FIRST AMENDMENT TO PURCHASE AND SALE AGREEMENT
THIS FIRST AMENDMENT TO PURCHASE AND SALE AGREEMENT (the “First Amendment”) is made and entered into effective as of October 15, 2025 (the “Amendment Effective Date”), by and between GIPFL 702 TILLMAN PLACE, LLC, a Delaware limited liability company (“Seller”), and 702 TILLMAN PLACE, LLC, a Florida limited liability company (“Purchaser”).
RECITALS
A.Seller and Cary Carreno, an individual and a Florida resident, previously entered into that certain Purchase and Sale Agreement having an Effective Date of August 18, 2025 (the “Agreement”), regarding certain real property located in Plant City, Hillsborough County, Florida, and more particularly described in the Agreement.
B.Pursuant to that certain Assignment and Assumption of Purchase and Sale Agreement dated September 22, 2025, by and between Cary Carreno, as assignor, and Purchaser, as assignee, Cary Carreno assigned all of his right, title, and interest in, to, and under the Agreement to Purchaser.
C.Seller and Purchaser desire to amend the Agreement in the manner provided for in this First Amendment.
D.All capitalized terms used in this First Amendment shall have the same meanings ascribed to them in the Agreement, unless otherwise indicated herein to the contrary.
NOW, THEREFORE, in consideration of the premises and mutual covenants contained herein, and other good and valuable consideration, the receipt and sufficiency of which is hereby acknowledged, the parties hereto, intending to be legally bound, do hereby agree as follows:
1.Recitals. The above-referenced recitals are true and correct and hereby incorporated into this First Amendment for all purposes.

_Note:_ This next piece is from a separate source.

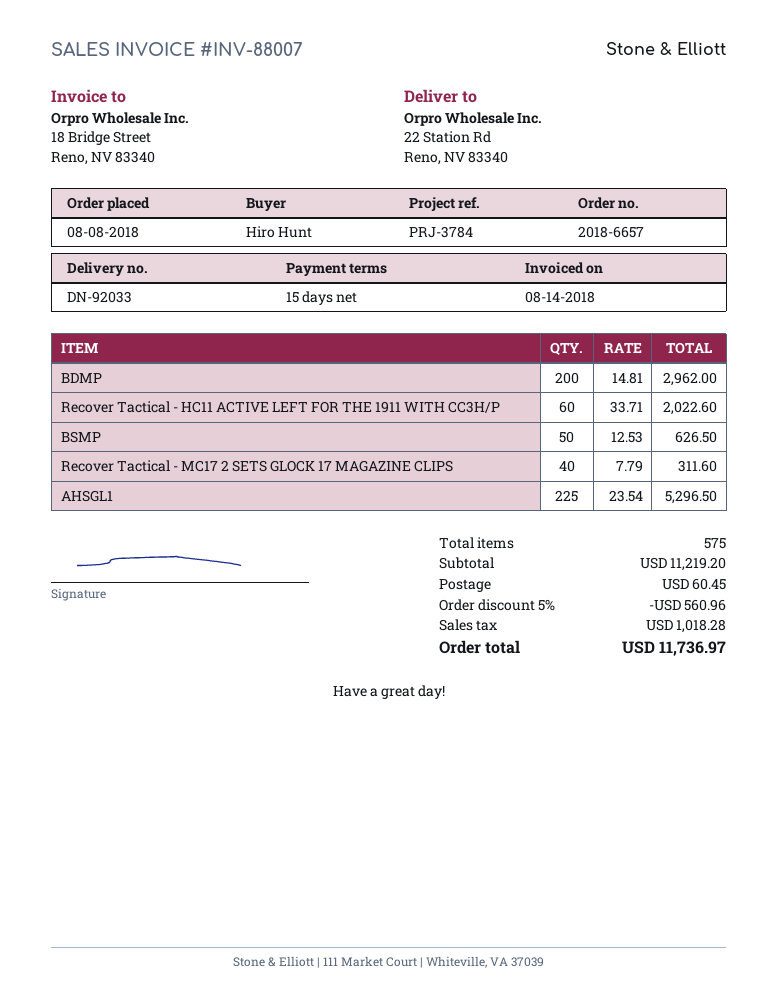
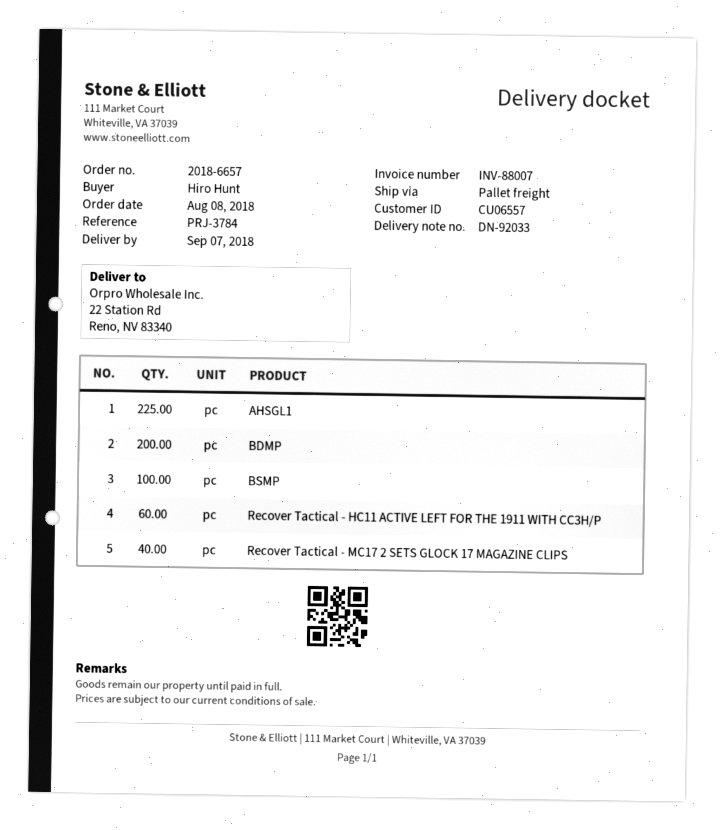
BSMP: 50 -> 100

2.Ratification. The Agreement is hereby ratified as of the date hereof and declared in full force and effect as of such date, as modified and amended hereby. From and after the last date of execution of this First Amendment, all references to the Agreement shall be deemed to refer to the Agreement as amended by this First Amendment.
3.Due Diligence Period. Purchaser hereby acknowledges and agrees that (i) the Due Diligence Period shall be deemed to have expired as of the Amendment Effective Date, and (ii) except for a default by Seller hereunder, Purchaser shall no longer have any right to terminate the Agreement pursuant to Section 8.0 of the Agreement.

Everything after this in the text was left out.